Title: Romans and Land Property Rights in Ptolemaic Egypt
Subtitle: The Identification of Lucius Septimius
Author(s): ROSSI, Lucia
Journal: Ancient Society
Volume: 44    Date: 2014   
Pages: 127-147
DOI: 10.2143/AS.44.0.3044802

Abstract :
Economic and political relationships between Rome and Egypt significantly changed during the first century BC, particularly since Sulla’s intervention in Ptolemaic affairs. The events that occurred during the 50s show the most significant consequences in military and political balance in Egypt: the presence of Rome was not only linked to commercial activities, it also appeared in the Ptolemaic army and in the management of land property in the Egyptian chora. In this paper I will focus on the identification of Lucius Septimius, a landowner attested in a land register (P. Lond. II 195) dating from the Julio-Claudian age.
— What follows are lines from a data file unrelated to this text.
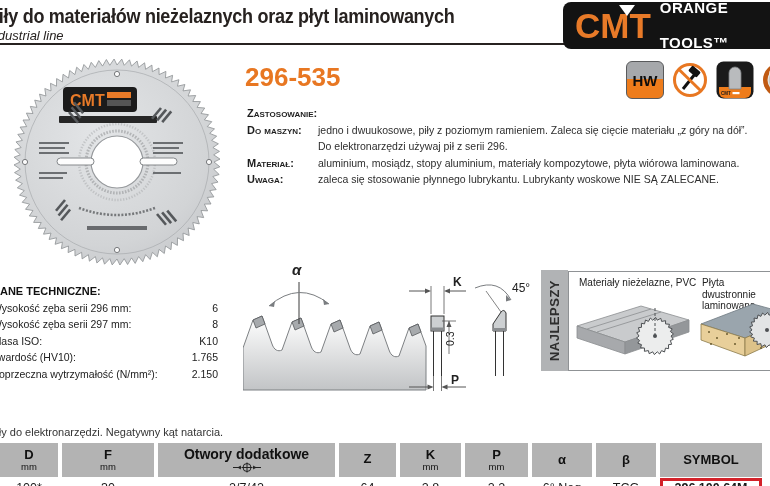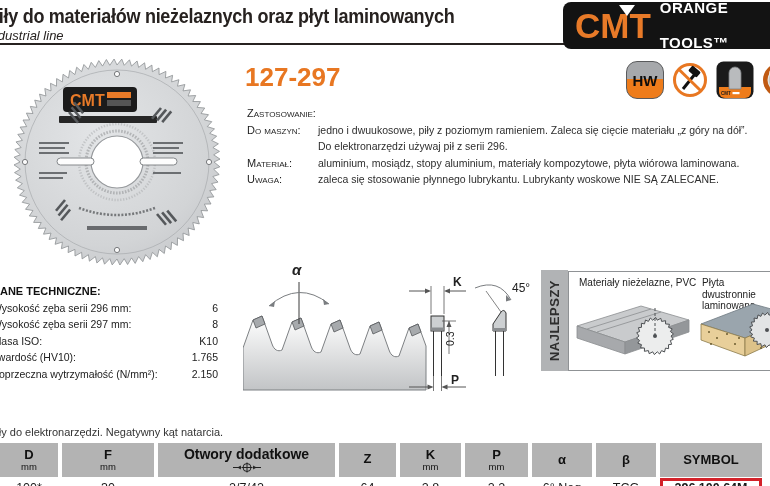"127-297" div.prodno { text: 127-297 -> 296-535 }
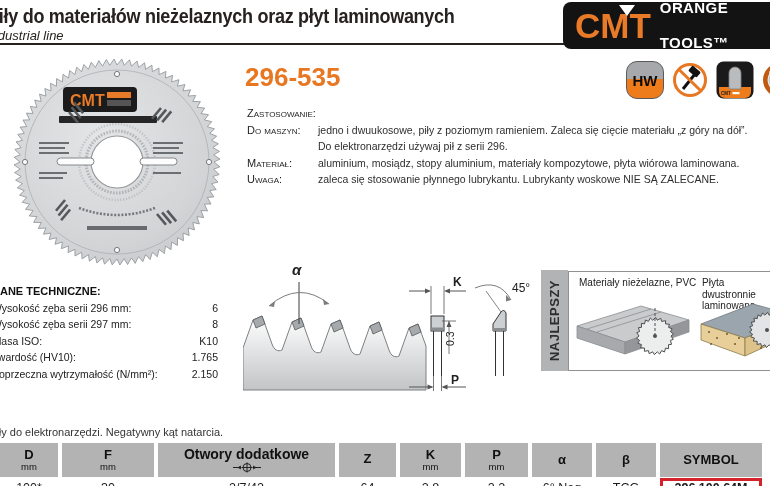"HW" .pict-hw { border-radius: 11px -> 6px }
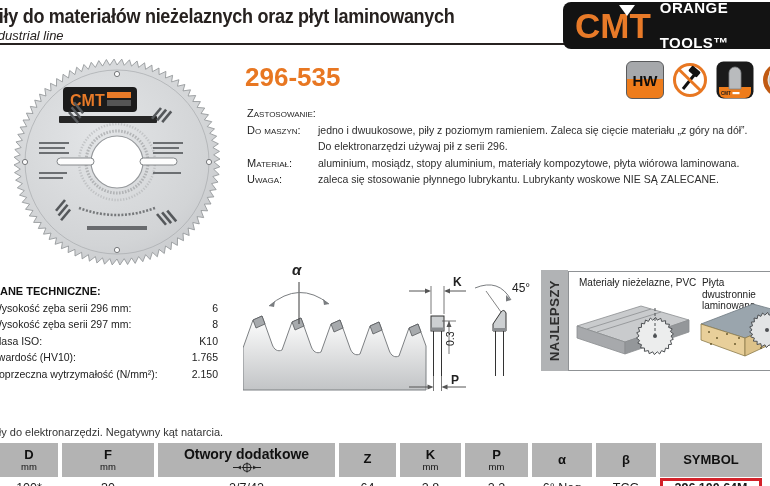"Zastosowanie:" .spec-label { font-weight: normal -> bold }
Lucius Septimius’ property successively belonged to Gallia Polla and finally to Marcus Antonius Pallas, an imperial freedman owner of an οὐσία. Literary evidence reveals interesting information about a Lucius Septimius, who was a council member of Ptolemy XIII and tribunus militum in the Ptolemaic army during the second half of the first century BC. Papyrological data as well as literary evidence allow us to identify the landowner with the tribunus militum of 55 BC. This instance is not isolated and can be placed in the more general context of increasing Roman interest in Alexandria and the Egyptian chora at the end of the Republic.